Apache Jira: HIVE-27876

Summary:
Disabling join disjunctive predicate pushdown
Previous behavior:
With hive.optimize.join.disjunctive.transitive.predicates.pushdown enabled by default, queries with disjunctive predicates could cause HiveServer2 to crash or run out of memory during compilation.

Apache Jira: HIVE-28310

New behavior:
The hive.optimize.join.disjunctive.transitive.predicates.pushdown setting is now disabled by default, enhancing HiveServer2 stability and preventing crashes and out-of-memory errors. In some rare cases, queries with joins and unions become slightly less efficient but the difference should not be noticeable by the end-users.
Summary:
Hive CBO fallback strategy configuration
Previous behavior:
The hive.cbo.fallback.strategy property was set to CONSERVATIVE by default. In case of an error during the cost-based optimizer phase, Hive would fallback to the legacy optimizer, potentially reducing optimization efficiency and masking serious or unrecoverable errors.

Apache Jira: HIVE-27831

New behavior:
The default value for hive.cbo.fallback.strategy is now set to NEVER. Hive no longer falls back to the legacy optimizer and cost-based optimizer errors are fatal. Hidden compilation errors will now show up immediately and additional actions are required to compile and execute the query successfully.

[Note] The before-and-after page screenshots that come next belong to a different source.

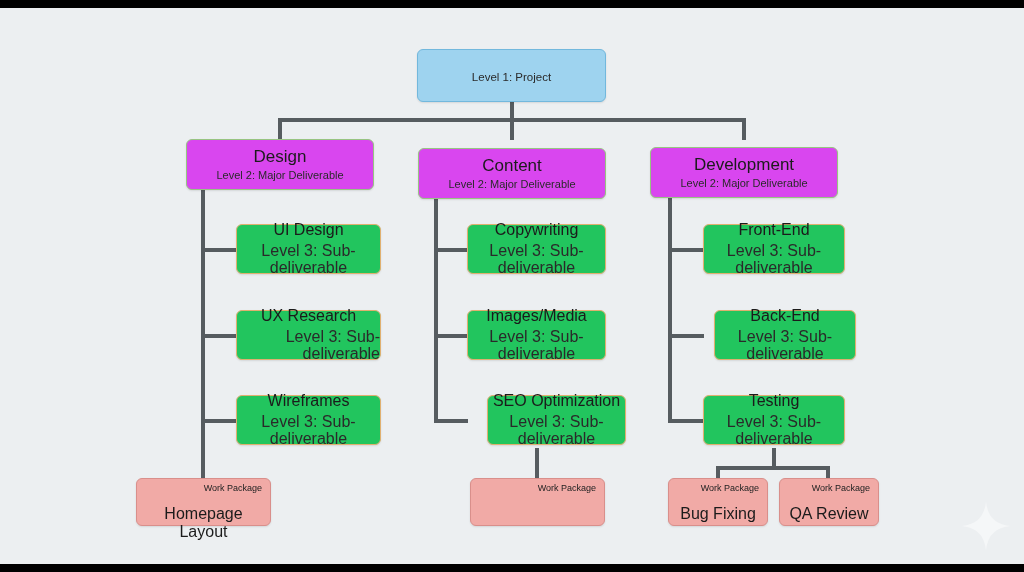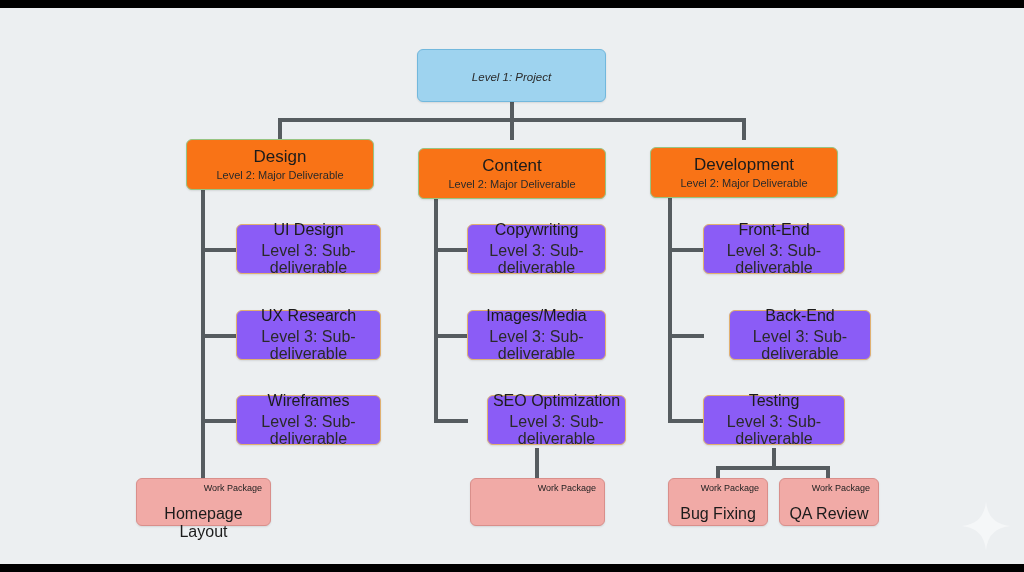--- a/index.html
+++ b/index.html
@@ -65,7 +65,7 @@
     border-color: #72b8dd;
   }
   .node.level1 .title { font-size: 19px; }
-  .node.level1 .sub { font-size: 11.5px; margin-top: 3px; font-style: italic; }
+  .node.level1 .sub { font-size: 11.5px; margin-top: 3px; }
 
   .node.level2 {
     background: #f97316;

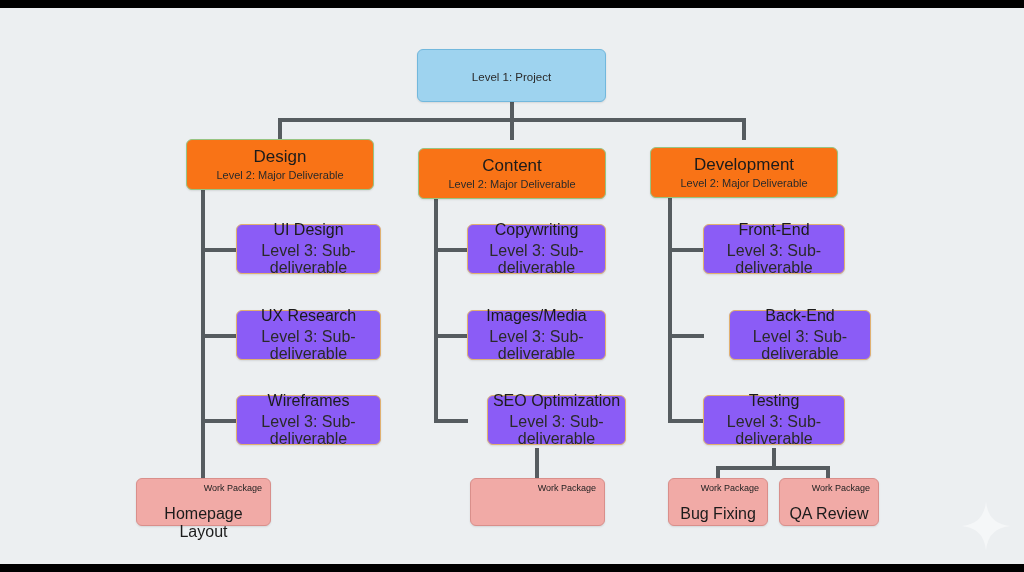--- a/index.html
+++ b/index.html
@@ -68,7 +68,7 @@
   .node.level1 .sub { font-size: 11.5px; margin-top: 3px; }
 
   .node.level2 {
-    background: #f97316;
+    background: #d946ef;
     border-color: #97c482;
   }
   .node.level2 .title { font-size: 17px; }

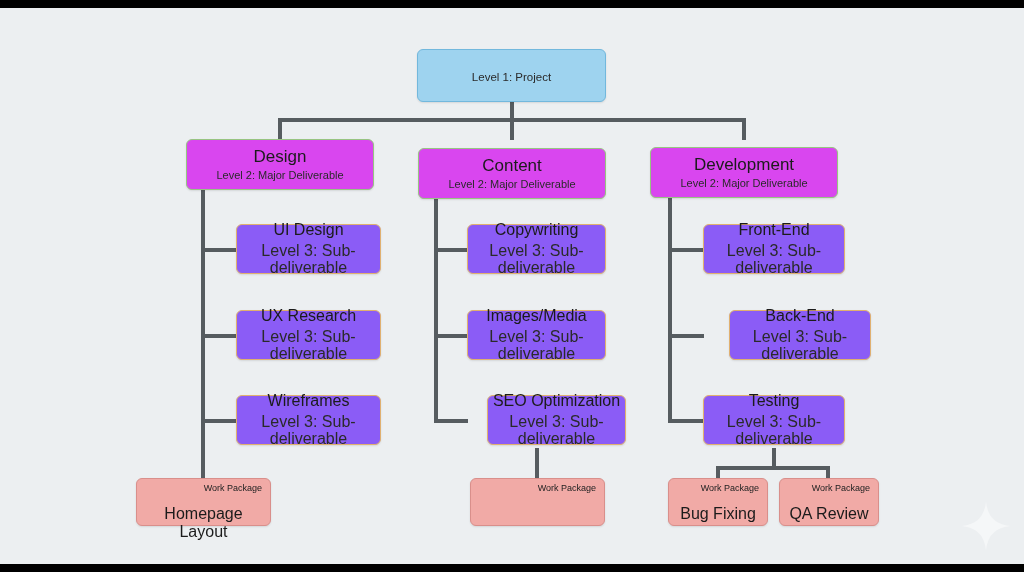--- a/index.html
+++ b/index.html
@@ -75,7 +75,7 @@
   .node.level2 .sub { font-size: 11px; margin-top: 3px; }
 
   .node.level3 {
-    background: #8b5cf6;
+    background: #22c55e;
     border-color: #e0b070;
   }
   .node.level3 .title { font-size: 16px; }

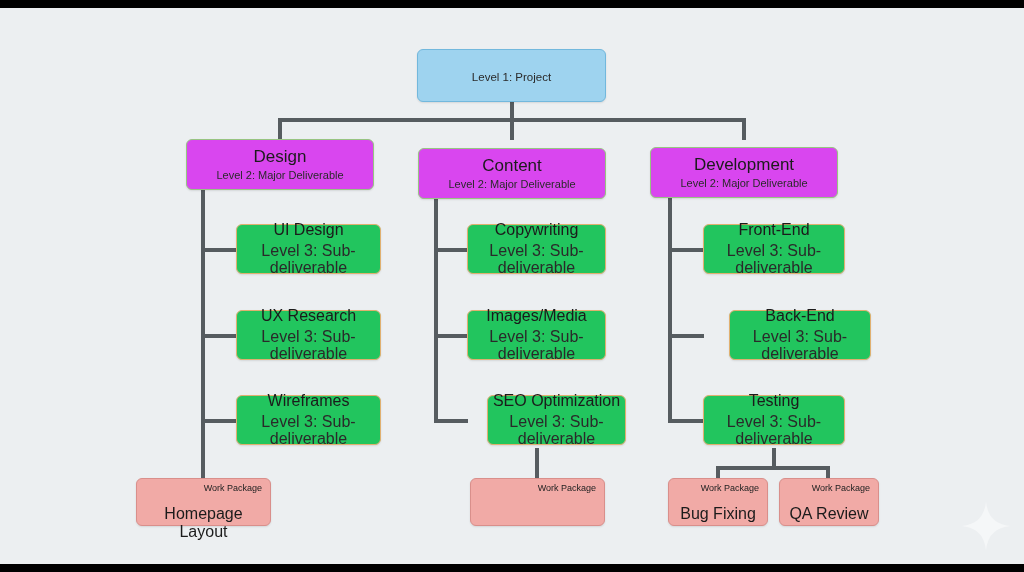--- a/index.html
+++ b/index.html
@@ -166,7 +166,7 @@
     <div class="title">UI Design</div>
     <div class="sub">Level 3: Sub-deliverable</div>
   </div>
-  <div class="node level3" style="left:236px; top:310px; width:145px; height:50px;">
+  <div class="node level3" style="left:236px; top:310px; width:145px; height:50px;text-align:right;">
     <div class="title">UX Research</div>
     <div class="sub">Level 3: Sub-deliverable</div>
   </div>

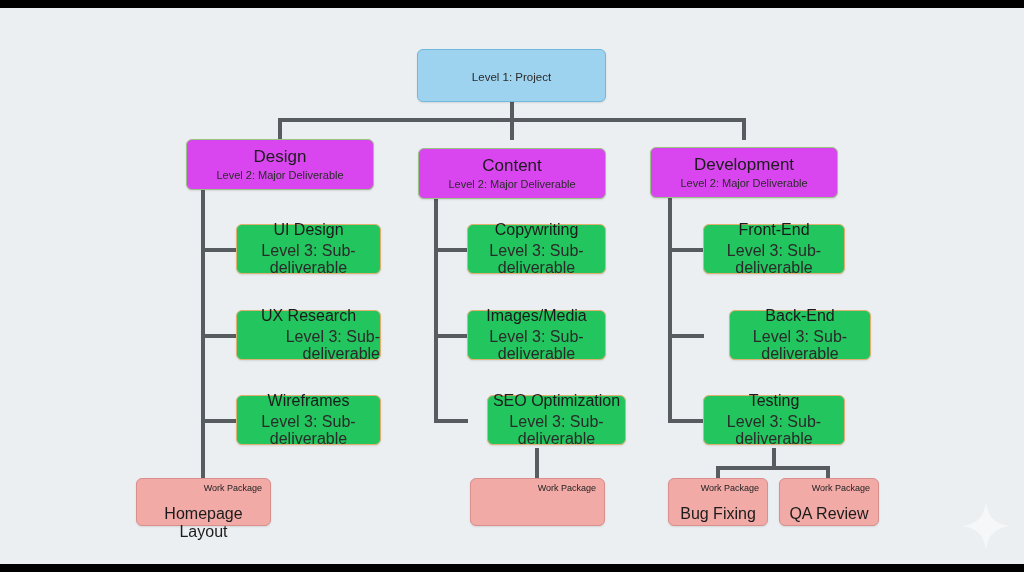--- a/index.html
+++ b/index.html
@@ -192,7 +192,7 @@
     <div class="title">Front-End</div>
     <div class="sub">Level 3: Sub-deliverable</div>
   </div>
-  <div class="node level3" style="left:729px; top:310px; width:142px; height:50px;">
+  <div class="node level3" style="left:714px; top:310px; width:142px; height:50px;">
     <div class="title">Back-End</div>
     <div class="sub">Level 3: Sub-deliverable</div>
   </div>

Behavioral Changes in Cloudera Runtime 7.3.1.400 SP2

There are no behavioral changes in this release.

Behavioral Changes in Cloudera Runtime 7.3.1.300 SP1 CHF 1

There are no behavioral changes in this release.

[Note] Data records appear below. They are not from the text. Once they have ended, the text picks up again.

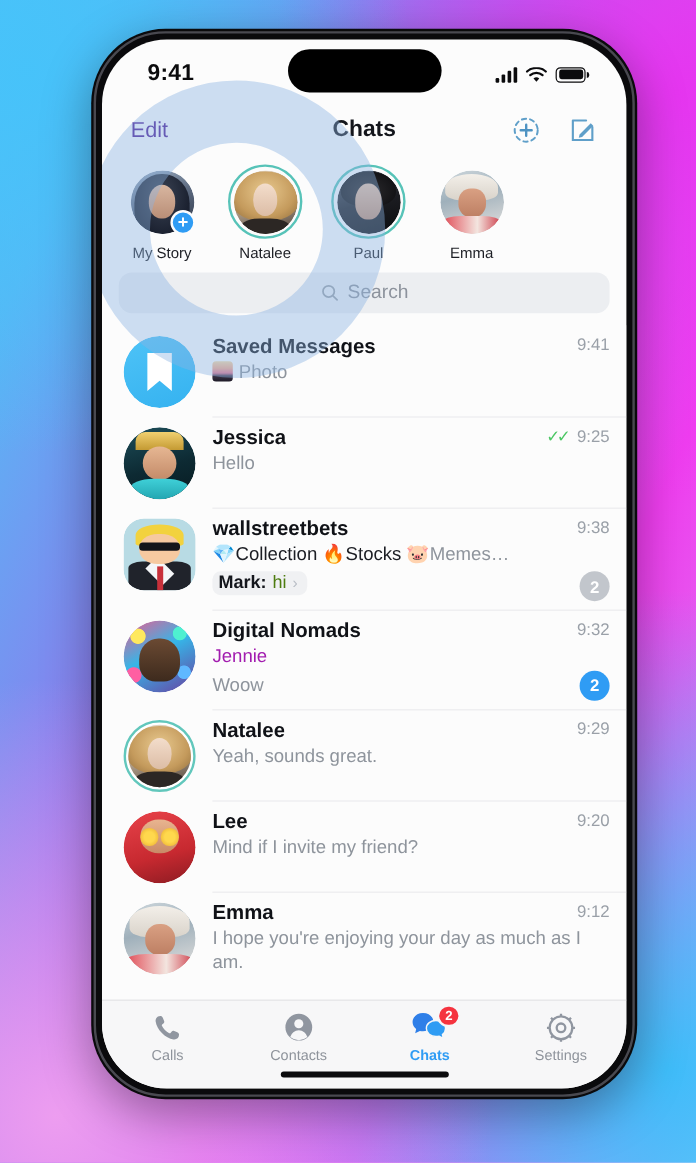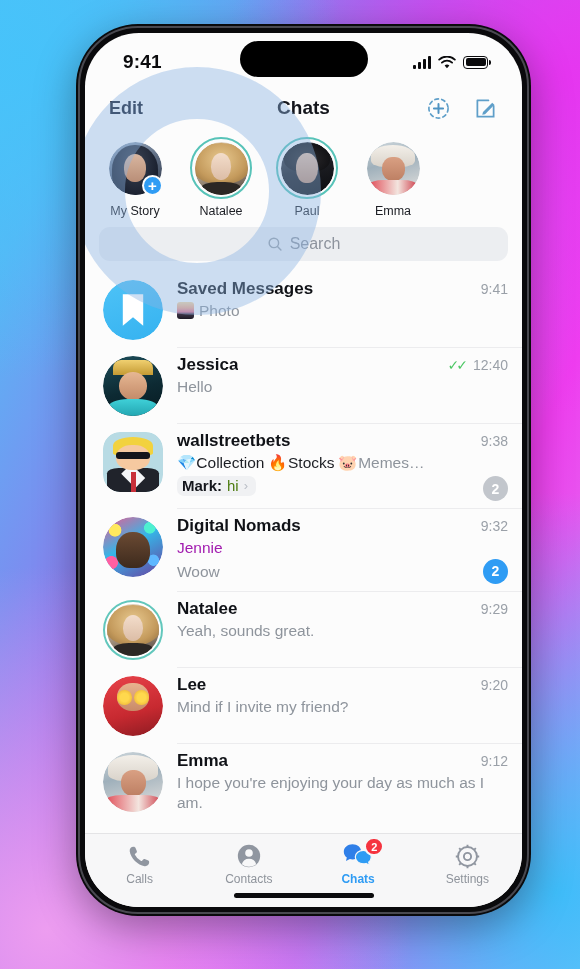--- a/index.html
+++ b/index.html
@@ -75,7 +75,7 @@
     flex:0 0 46px; display:flex; align-items:center; justify-content:space-between;
     padding:0 24px; position:relative; z-index:5;
   }
-  .nav-edit{ font-size:18px; color:#0f172a;font-weight:bold; }
+  .nav-edit{ font-size:18px; color:#4c1d95; }
   .nav-title{
     position:absolute; left:0; right:0; text-align:center;
     font-size:19px; font-weight:700; color:#14161c; pointer-events:none;

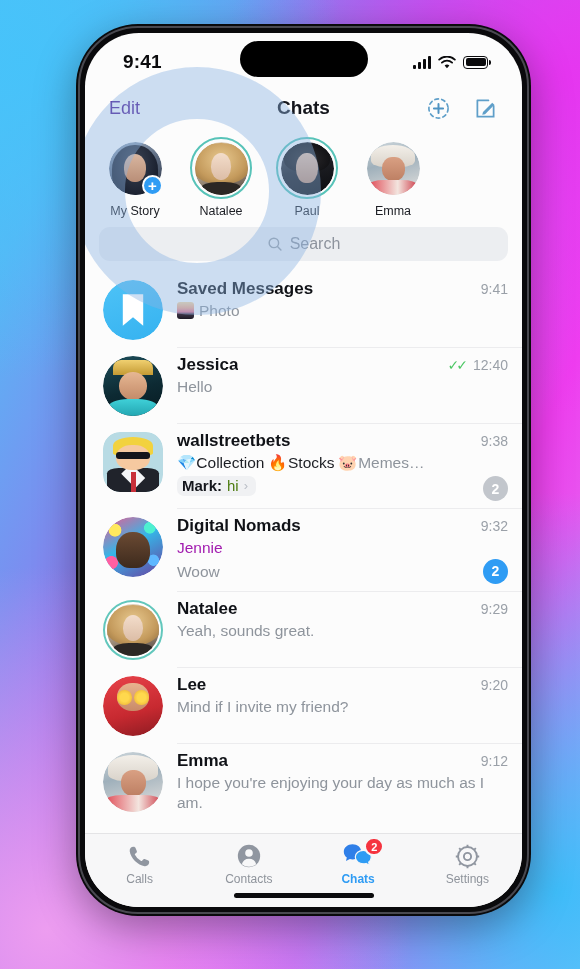--- a/index.html
+++ b/index.html
@@ -121,7 +121,7 @@
   .row-av.squircle{ border-radius:17px; }
   .row-av.storyring{ border:2px solid #62c7bc; padding:2px; background:#fff;}
   .row-body{ flex:1 1 auto; min-width:0; padding-left:14px; padding-top:1px;}
-  .row-line1{ display:flex; align-items:center;}
+  .row-line1{ display:flex; align-items:flex-start;}
   .row-title{ font-size:17px; font-weight:700; color:#101217; white-space:nowrap; overflow:hidden; text-overflow:ellipsis;}
   .row-meta{ margin-left:auto; display:flex; align-items:center; gap:5px; padding-left:8px;}
   .row-time{ font-size:14px; color:#9aa0a8; }

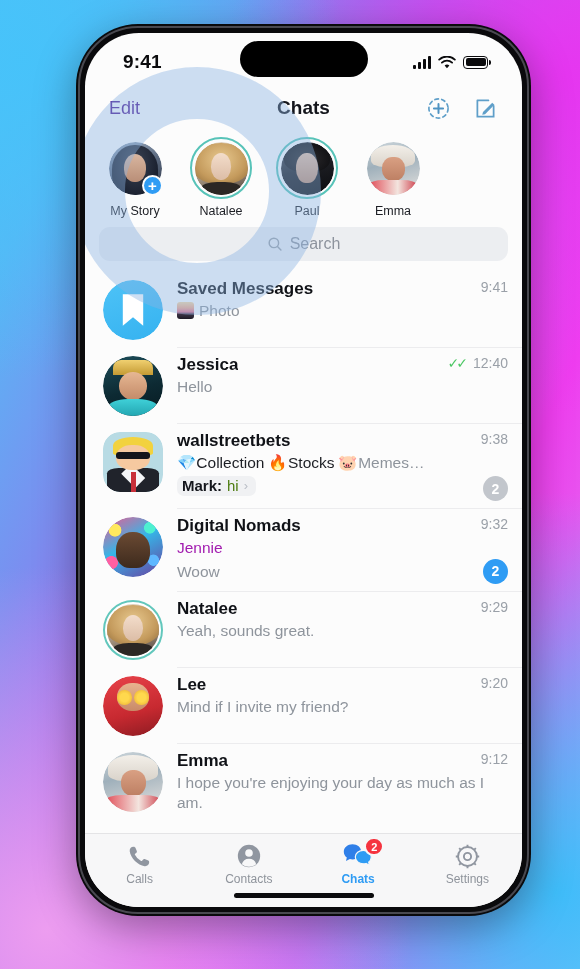--- a/index.html
+++ b/index.html
@@ -412,7 +412,7 @@
             <span class="row-title">Jessica</span>
             <span class="row-meta">
               <span class="ticks">✓✓</span>
-              <span class="row-time">12:40</span>
+              <span class="row-time">9:25</span>
             </span>
           </div>
           <div class="row-sub">Hello</div>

Behavioral Changes in Cloudera Runtime 7.3.1.200 SP1

There are no behavioral changes in this release.

Behavioral Changes in Cloudera Runtime 7.3.1.100 CHF 1

There are no behavioral changes in this release.

Behavioral Changes in Cloudera Runtime 7.3.1

Summary:
Change in the way compaction initiator and cleaner threads are handled
Previous behavior:
The compaction initiator and cleaner threads are enabled and disabled by setting the hive.compactor.initiator.on property to 'true' or 'false'.
Apache Jira
A new property hive.compactor.cleaner.on is introduced that allows you to selectively enable or disable the cleaner thread.

This property is not listed and is set to 'false' by default. Add the property to Hive Metastore Server Advanced Configuration Snippet (Safety Valve) for hive-site.xml in Cloudera Manager to have the same out-of-the-box experience as in the previous version.

Also, ensure that you set the property to 'true' for the compactor to run on the HMS instance.